AIM OF THE TASK — Filter the records below and copy every line containing the word "Dames".

-------- MATERIALS PROVIDED --------

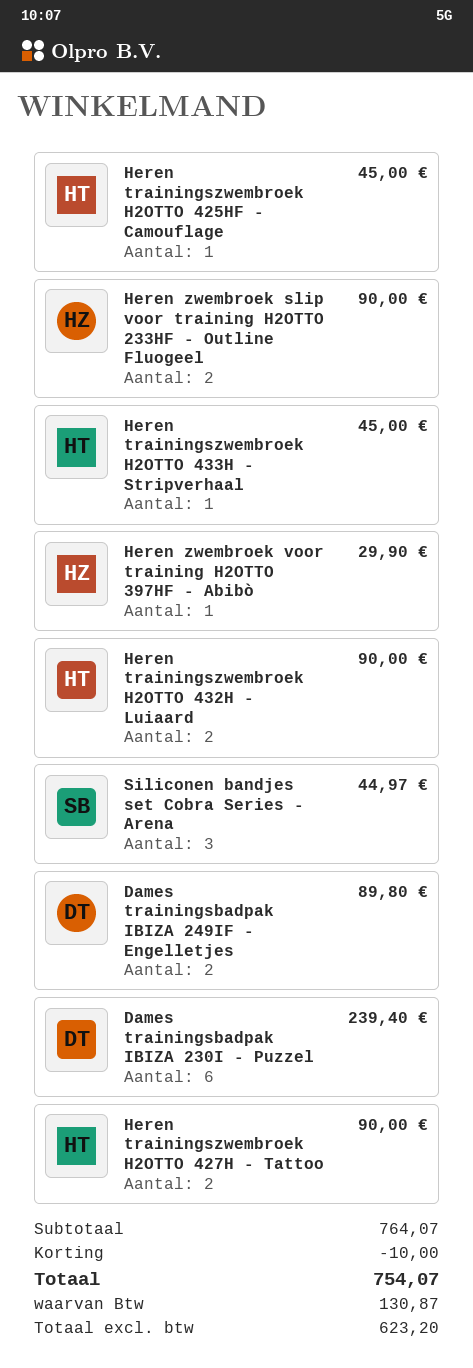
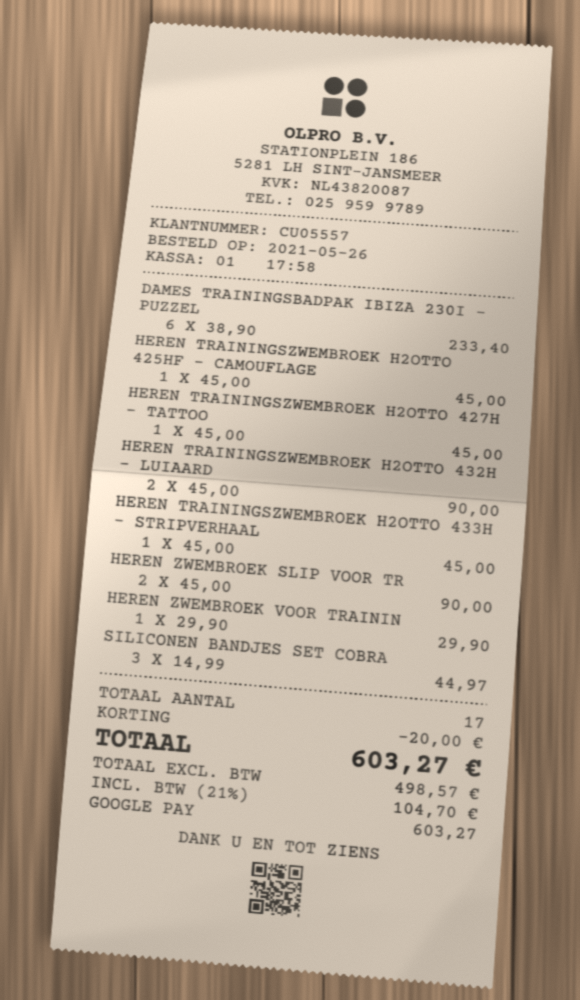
Dames trainingsbadpak IBIZA 249IF - Engelletjes: 2 for 89.80 -> none
Dames trainingsbadpak IBIZA 230I - Puzzel: 6 for 239.40 -> 6 for 233.40
Heren trainingszwembroek H2OTTO 427H - Tattoo: 2 for 90.00 -> 1 for 45.00
discount: 10.00 -> 20.00
net: 623.20 -> 498.57
tax: 130.87 -> 104.70
total: 754.07 -> 603.27

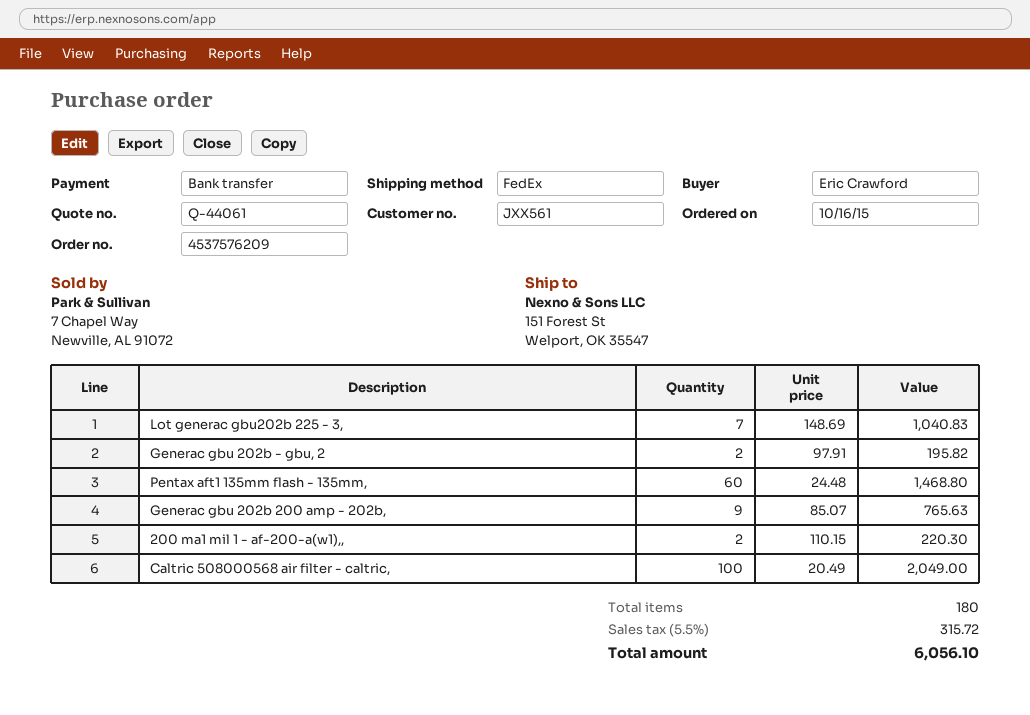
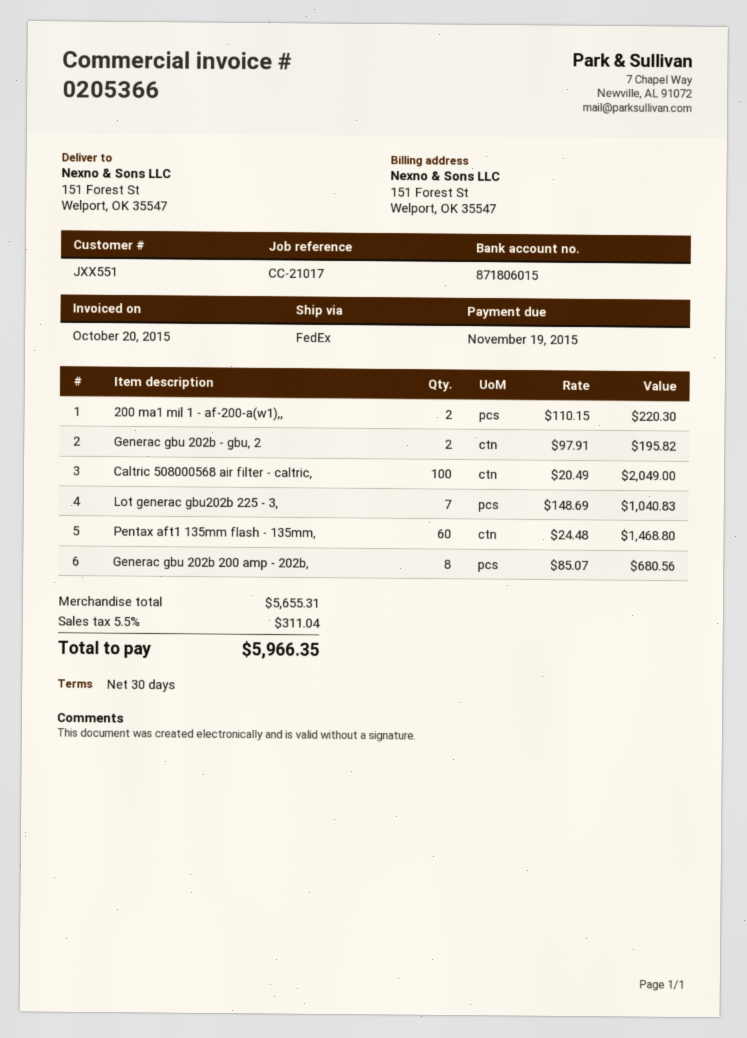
customer number: JXX561 -> JXX551
Generac gbu 202b 200 amp - 202b,: 9 x 85.07 = 765.63 -> 8 x 85.07 = 680.56
tax: 5.5% = 315.72 -> 5.5% = 311.04
total: 6056.10 -> 5966.35

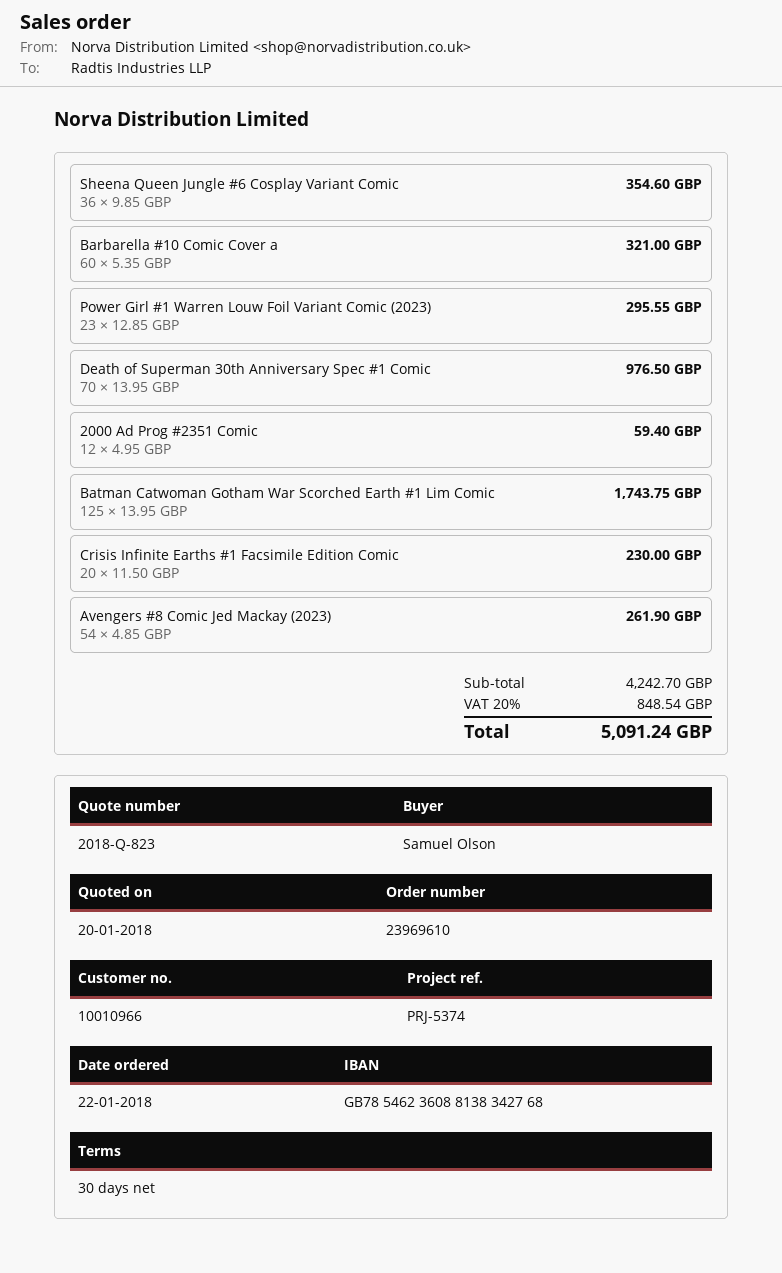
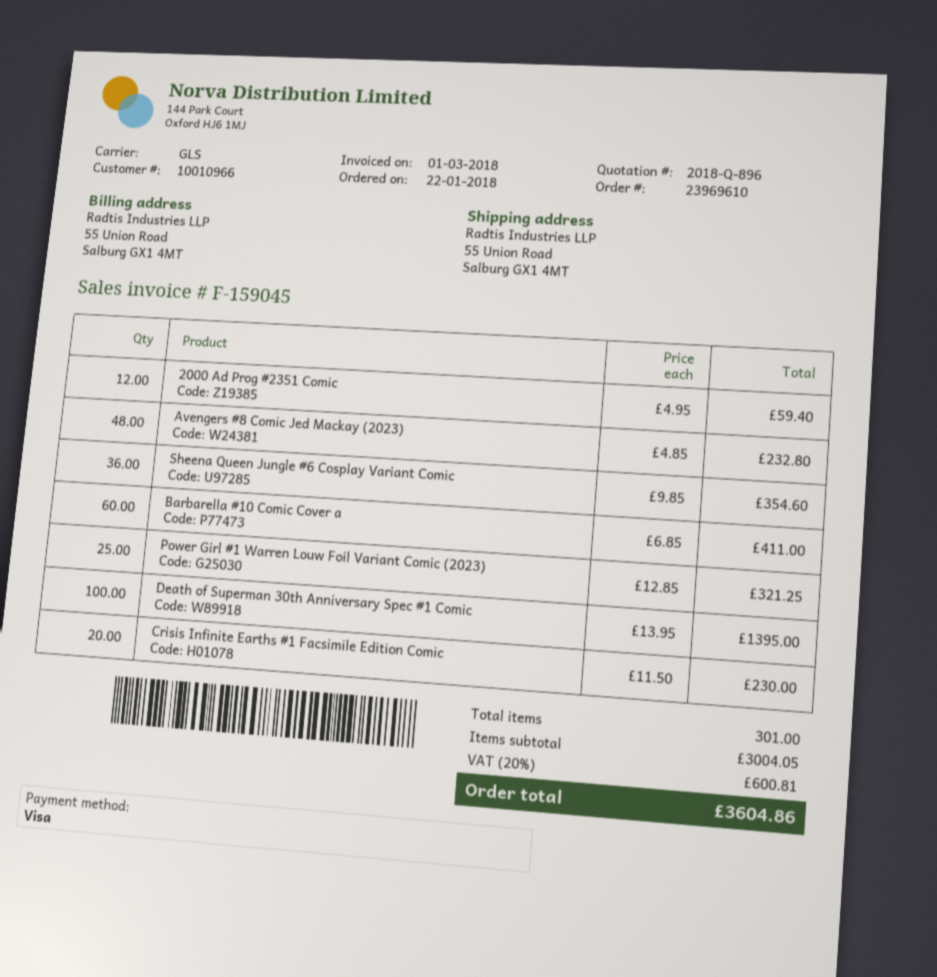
quote number: 2018-Q-823 -> 2018-Q-896
Barbarella #10 Comic Cover a: 60 x 5.35 = 321.00 -> 60 x 6.85 = 411.00
Power Girl #1 Warren Louw Foil Variant Comic (2023): 23 x 12.85 = 295.55 -> 25 x 12.85 = 321.25
Death of Superman 30th Anniversary Spec #1 Comic: 70 x 13.95 = 976.50 -> 100 x 13.95 = 1395.00
Batman Catwoman Gotham War Scorched Earth #1 Lim Comic: 125 x 13.95 = 1743.75 -> none
Avengers #8 Comic Jed Mackay (2023): 54 x 4.85 = 261.90 -> 48 x 4.85 = 232.80
subtotal: 4242.70 -> 3004.05
tax: 20% = 848.54 -> 20% = 600.81
total: 5091.24 -> 3604.86

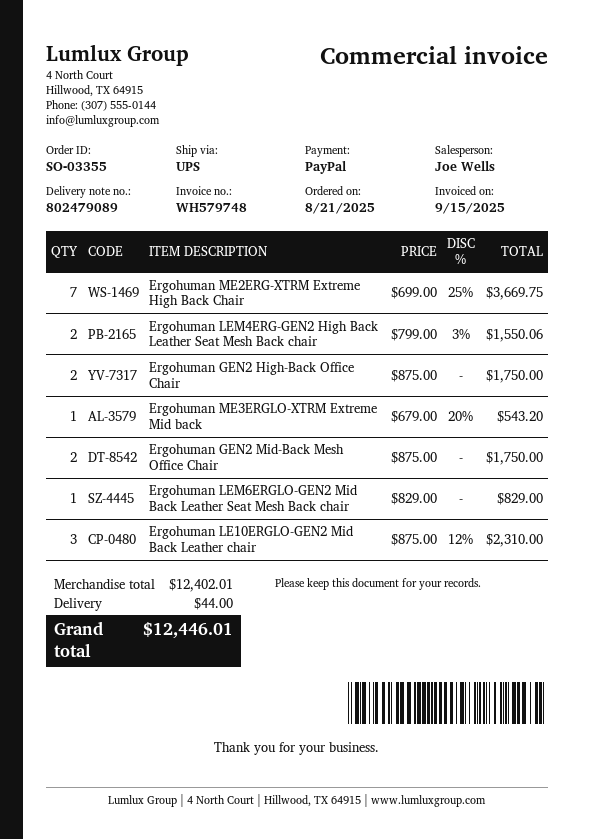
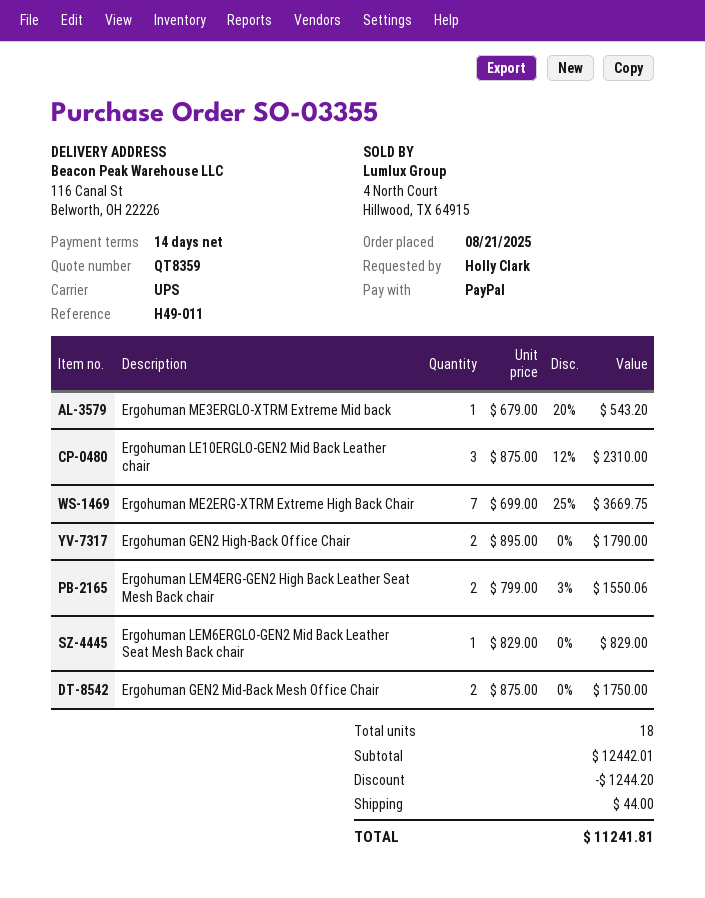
Ergohuman GEN2 High-Back Office Chair: 2 x 875.00 = 1750.00 -> 2 x 895.00 = 1790.00
subtotal: 12402.01 -> 12442.01
discount: none -> 1244.20
total: 12446.01 -> 11241.81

--------

OUTPUT FOR THIS EXERCISE —
Dames trainingsbadpak IBIZA 249IF - Engelletjes: 2 for 89.80 -> none
Dames trainingsbadpak IBIZA 230I - Puzzel: 6 for 239.40 -> 6 for 233.40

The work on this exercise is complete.